First, refer to Fig. 1, Fig. 1 is the flow chart of the preparation method of the metal-organic framework materials disclosed by one embodiment of the invention.
First, multiple trivalent aluminium salt (S101) is provided.Trivalent aluminium salt is such as but not limited to the aluminum nitrate Al (NO containing nine crystallizations water
3)
39H
2o.In embodiments of the present invention, trivalent aluminium salt also can be the villaumite (AlCl of aluminium
3), sulfate (Al
2(SO
4)
3) or other salts of aluminium, and in aluminium salt the crystallization water number and be not used to limit the present invention.
Then, multiple pairs of bud dentates (S102) are provided.In the present invention, two bud dentate is 4,4 '-oxydibenzoic acid (4,4 '-Oxybisbenzoic acid) or 4,4 '-stilbenedicarboxylicacid acid (4,4 '-stilbenedicarboxylic acid).
Then, blending trivalent aluminium salt, two bud dentate and a solvent form a solution (S103).Wherein, the mole ratio of trivalent aluminium salt and two bud dentate is between 2:1 to 1:3, for example, trivalent aluminium salt and the mole ratio of two bud dentate can be 2: 1,1: 1,1:1.5,1:2 or 1:3.In addition, solvent is such as DMF (N, N-dimethylforamide), N, N-DEF (N, N-diethylforamide), water or its combination.

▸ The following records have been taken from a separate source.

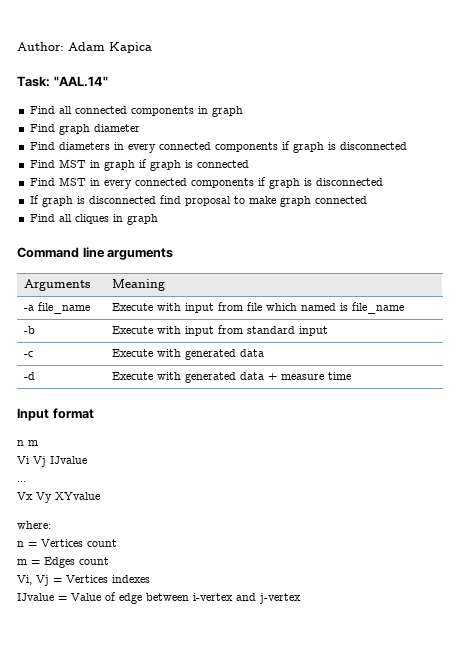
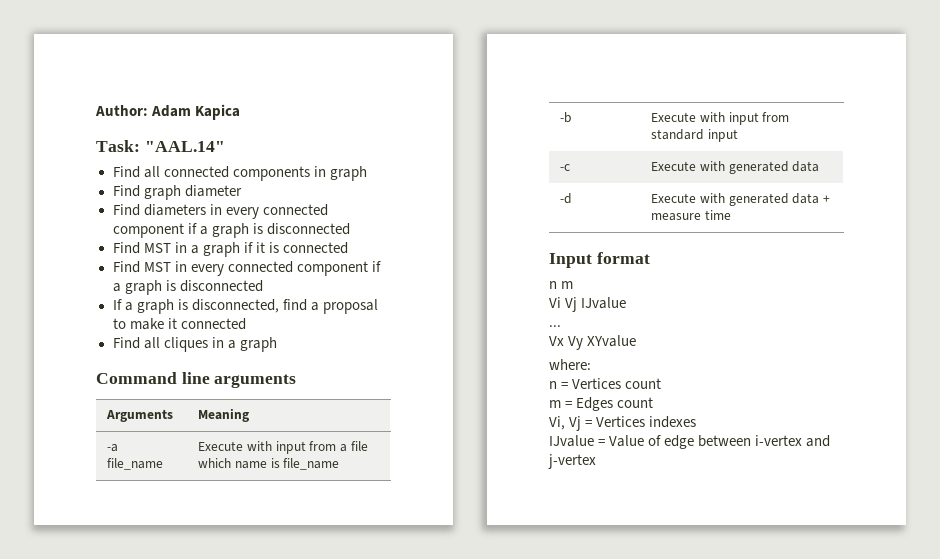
[214,141,290,152] components if -> [112,223,208,238] component if a
(100, 164) none -> [190,245,199,254] a
[149,160,181,171] graph -> [255,242,265,253] it
[190,177,266,188] components if -> [296,261,381,276] [112,283,121,292] component if a
[41,195,181,207] graph is disconnected find -> [124,299,319,314] a graph is disconnected, find a
[279,196,311,207] graph -> [167,318,177,329] it
(123, 218) none -> [227,340,236,349] a
(244, 306) none -> [339,444,347,452] a
[301,303,337,311] named -> [234,461,267,469] name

Finally, heated solution, makes trivalent aluminium salt form a metal-organic framework materials (S104) with two bud dentate.Specifically, be first heat up with the firing rate of 60 DEG C/hr.When temperature is heated to after between 120 DEG C to 200 DEG C, then reaction temperature is maintained within the scope of this, and continue to react.Reaction time, between 24 hours and 72 hours, reacts completely with two bud dentate to make aluminium salt.It is noted that above-mentioned response parameter all can affect the reaction and character thereof of preparing metal-organic framework materials.With firing rate, if the excessive velocities of heating, then trivalent aluminium salt is more incomplete with the reaction of two bud dentate.With reaction temperature, if reaction temperature is too high, then trivalent aluminium salt and two bud dentate may form the metal-organic framework materials of different structure, but if reaction temperature is too low, then trivalent aluminium salt is more incomplete with the reaction of two bud dentate.With the reaction time, if the reaction time is too short, the reaction of trivalent aluminium salt and two bud dentate comparatively not exclusively or can form the metal-organic framework materials of different structure.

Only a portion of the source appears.